Suriye’de beş yıldır süren iç savaşın bilançosu ile geldiğimiz vahim noktaya dikkat çekmek niyetindeyim.
Özetle insanlığımızı sorgulamak istiyorum..
5 yıldır süren iç-savaşta bugüne kadar 450 bin kişi hayatını kaybetti.
Ölenlerin 50 bini 8 yaşın altında! 11 milyon kişi evlerini-yurtlarını ter etti. Türkiye’ye göç eden 1.4 milyon Suriyeli var.Son iki yıl içinde ise 152 bin çocuk Türkiye’de doğdu..
Kimisi baba kucağında kimi ana karnında Türkiye’ye gelen bu çocukların hayatları alt-üst olmuş durumda..
Çocukluklarını yaşama imkanı olmadı eğer bu savaş bitmezse hiç olmayacak!
Çocuklar “ev” bildikleri çadırlarda büyüyorlar..
Geçen yıl Gaziantep-Şanlıurfa ve Mardin’de bu çadır kentleri tek tek gezip rapor yazma imkanı bulmuştum..

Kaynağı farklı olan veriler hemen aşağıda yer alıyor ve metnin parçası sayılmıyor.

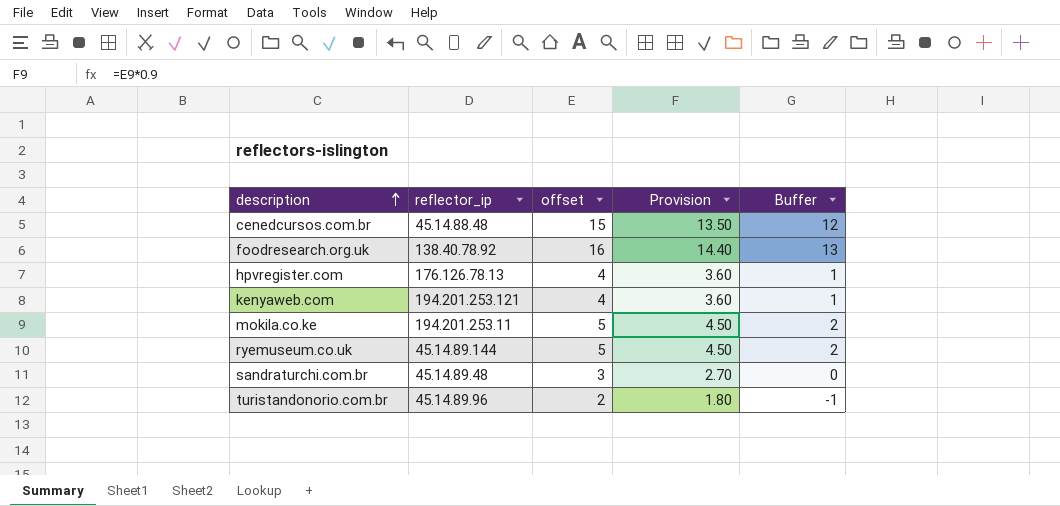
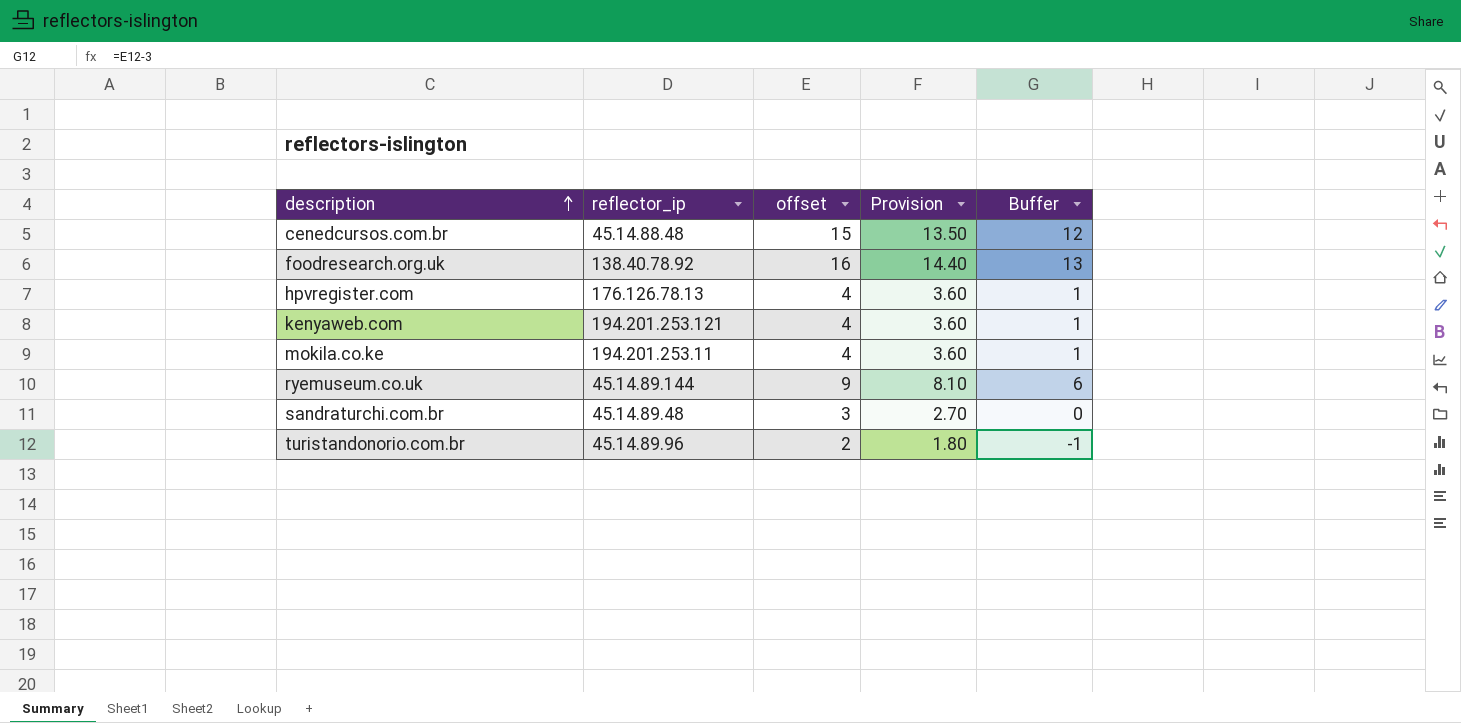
mokila.co.ke | offset: 5 -> 4
mokila.co.ke | Provision: 4.50 -> 3.60
mokila.co.ke | Buffer: 2 -> 1
ryemuseum.co.uk | offset: 5 -> 9
ryemuseum.co.uk | Provision: 4.50 -> 8.10
ryemuseum.co.uk | Buffer: 2 -> 6

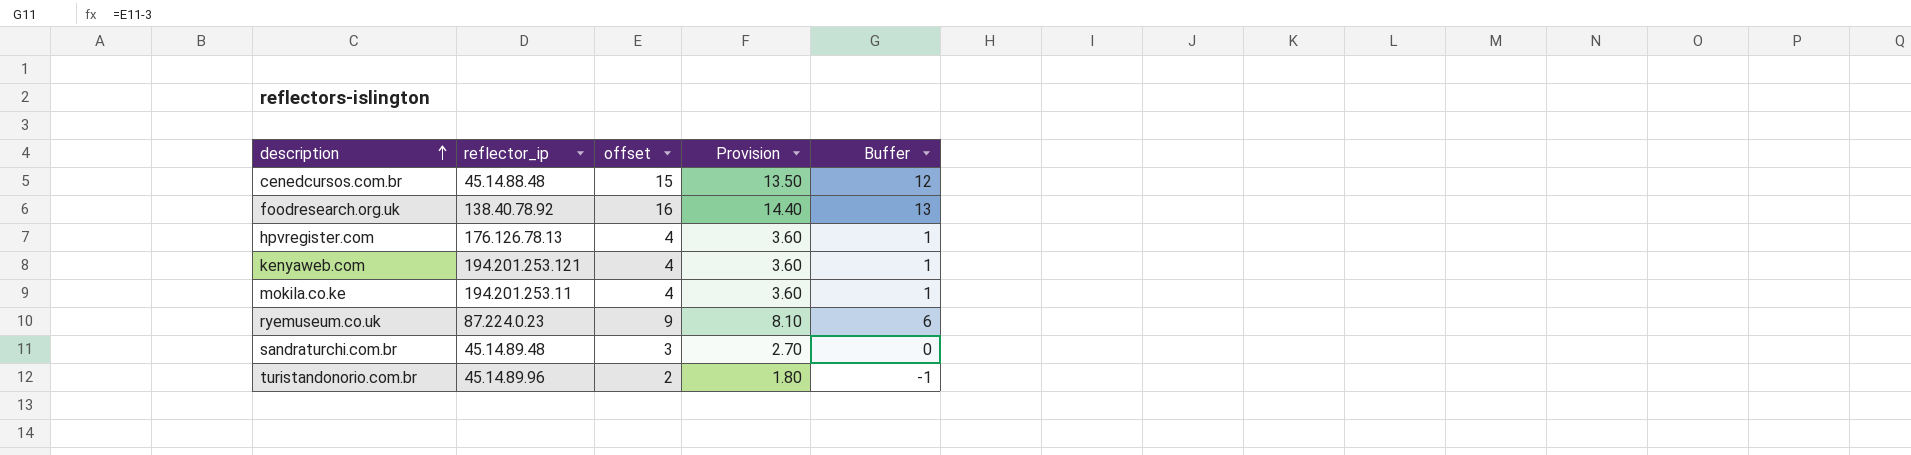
ryemuseum.co.uk | reflector_ip: 45.14.89.144 -> 87.224.0.23

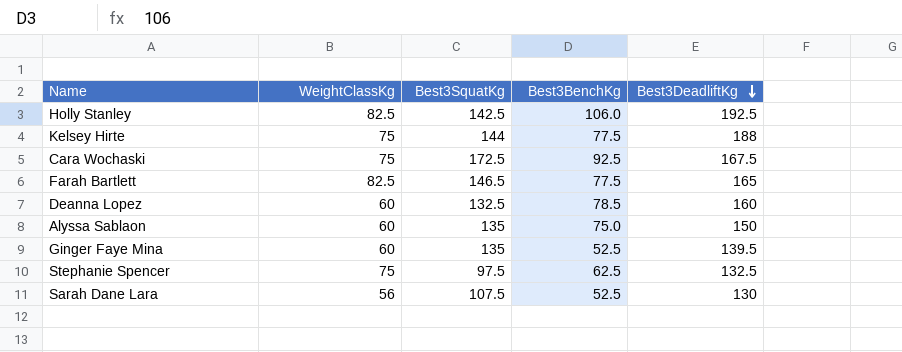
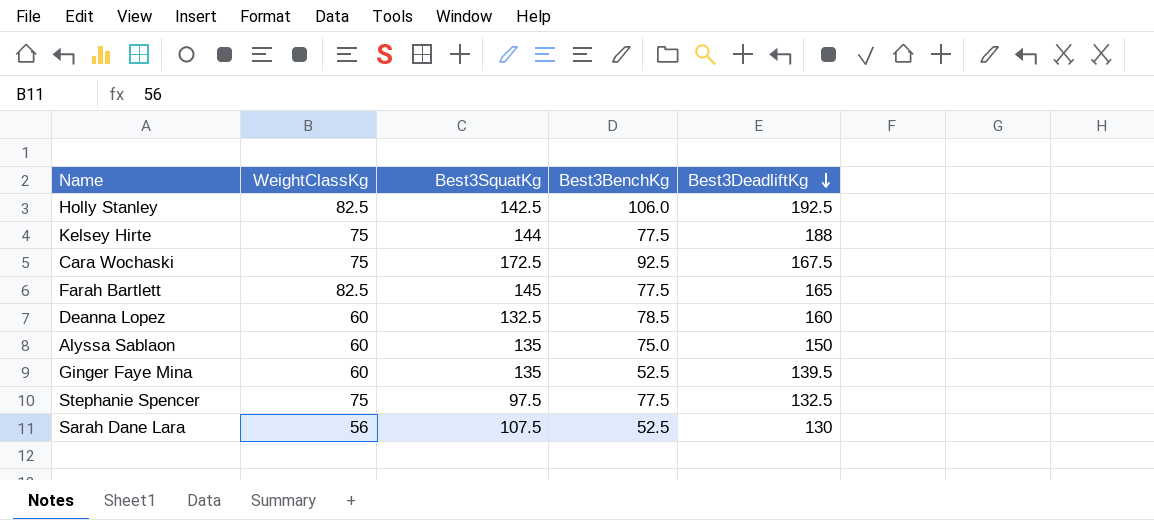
Farah Bartlett | Best3SquatKg: 146.5 -> 145
Stephanie Spencer | Best3BenchKg: 62.5 -> 77.5

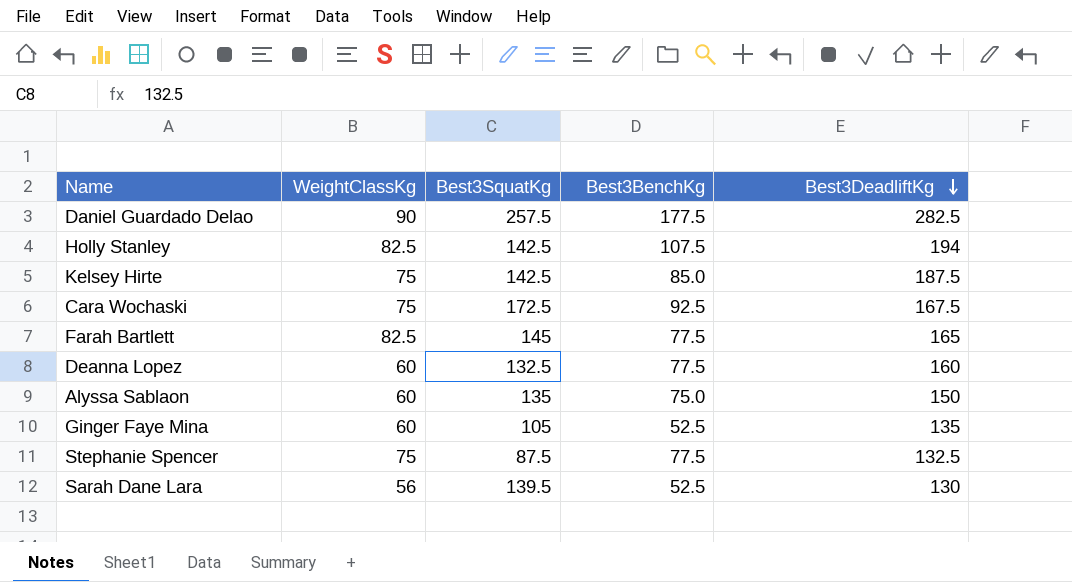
row Daniel Guardado Delao: none -> 90 | 257.5 | 177.5 | 282.5
Holly Stanley | Best3BenchKg: 106.0 -> 107.5
Holly Stanley | Best3DeadliftKg: 192.5 -> 194
Kelsey Hirte | Best3SquatKg: 144 -> 142.5
Kelsey Hirte | Best3BenchKg: 77.5 -> 85.0
Kelsey Hirte | Best3DeadliftKg: 188 -> 187.5
Deanna Lopez | Best3BenchKg: 78.5 -> 77.5
Ginger Faye Mina | Best3SquatKg: 135 -> 105
Ginger Faye Mina | Best3DeadliftKg: 139.5 -> 135
Stephanie Spencer | Best3SquatKg: 97.5 -> 87.5
Sarah Dane Lara | Best3SquatKg: 107.5 -> 139.5

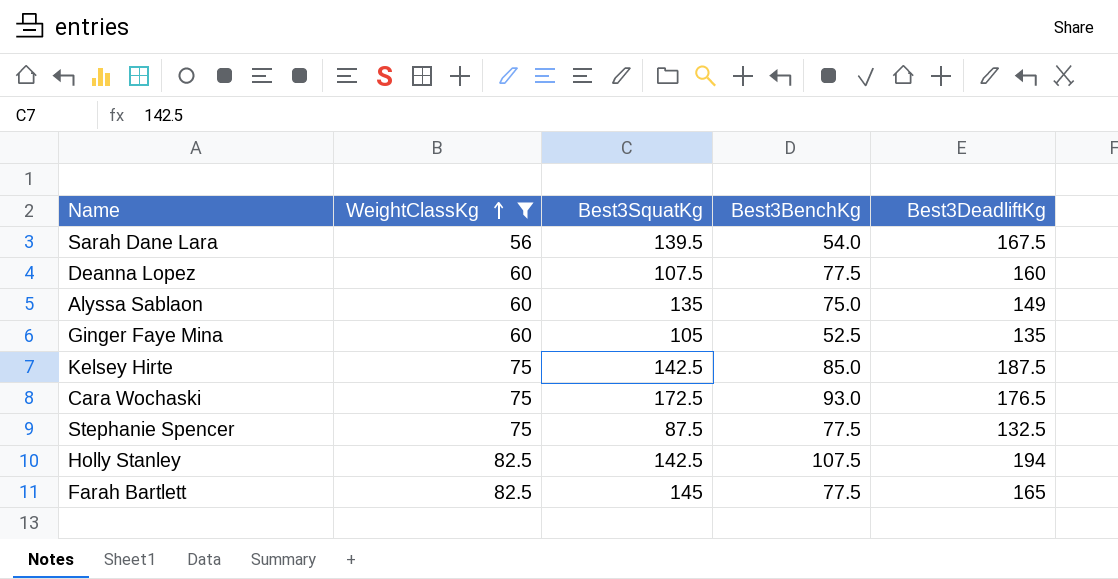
filter: none -> WeightClassKg != 90
row order: Best3DeadliftKg descending -> WeightClassKg ascending
Sarah Dane Lara | Best3BenchKg: 52.5 -> 54.0
Sarah Dane Lara | Best3DeadliftKg: 130 -> 167.5
Deanna Lopez | Best3SquatKg: 132.5 -> 107.5
Alyssa Sablaon | Best3DeadliftKg: 150 -> 149
Cara Wochaski | Best3BenchKg: 92.5 -> 93.0
Cara Wochaski | Best3DeadliftKg: 167.5 -> 176.5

Hem Türkiye Barolar Birliği İnsan Hakları ve Bilim Kurulu üyesi hem de gazeteci kimliğimle yaptığımız bu çalışma kitaplaşmış..
Doğrusu çok sevindim..
Çünkü bizzat yerinde tespitler yaparak ve ailelerle görüşerek bu çalışmayı yapmıştım.
Ülkemize can havliyle gelen göçmenlerin yaşadıklarını buradan anlatmaya başlasam yer kalmaz
Onların hikayelerini dinlerken inanın insanlığımdan utanmıştım..
Neden bu kadar çaresiz olduğumuza isyan etmiştim..
Her birinin yaşadığı olaylar kan donduruyordu..
Çocukları gözü önünde ölen anneler, evlatlarını geride bırakan babalar, okul ve salıncak yüzü görmeden evlerinden-yurtlarından olan çocuklar..
Hepsinin yaşamdan anladığı tek şey gözyaşı, dram ve yokluk!
Tek istedikleri şey ise huzurlu ve güvenli bir yaşam!
Suriye terör belasından kurtulup barış ortamı sağlana kadar onlara huzur yok!
Hepsi geri dönmek niyetinde..
Türkiye olarak biz üzerimize düştük kapılarımızı sonuna kadar açtık!
Avrupa’nın iki yüzlü politikalarına ve tehditlerine boyun eğmedik..
Dünya Suriye’de olup biteni yıllarca izledi..
Şimdi bir hamle var. İnşallah arkası gelir ve terör belasından Suriye kurtulur..
Göçmenler dua ile sabırla sonucu bekliyor..
Hepsinin gözünde memleket hasreti var!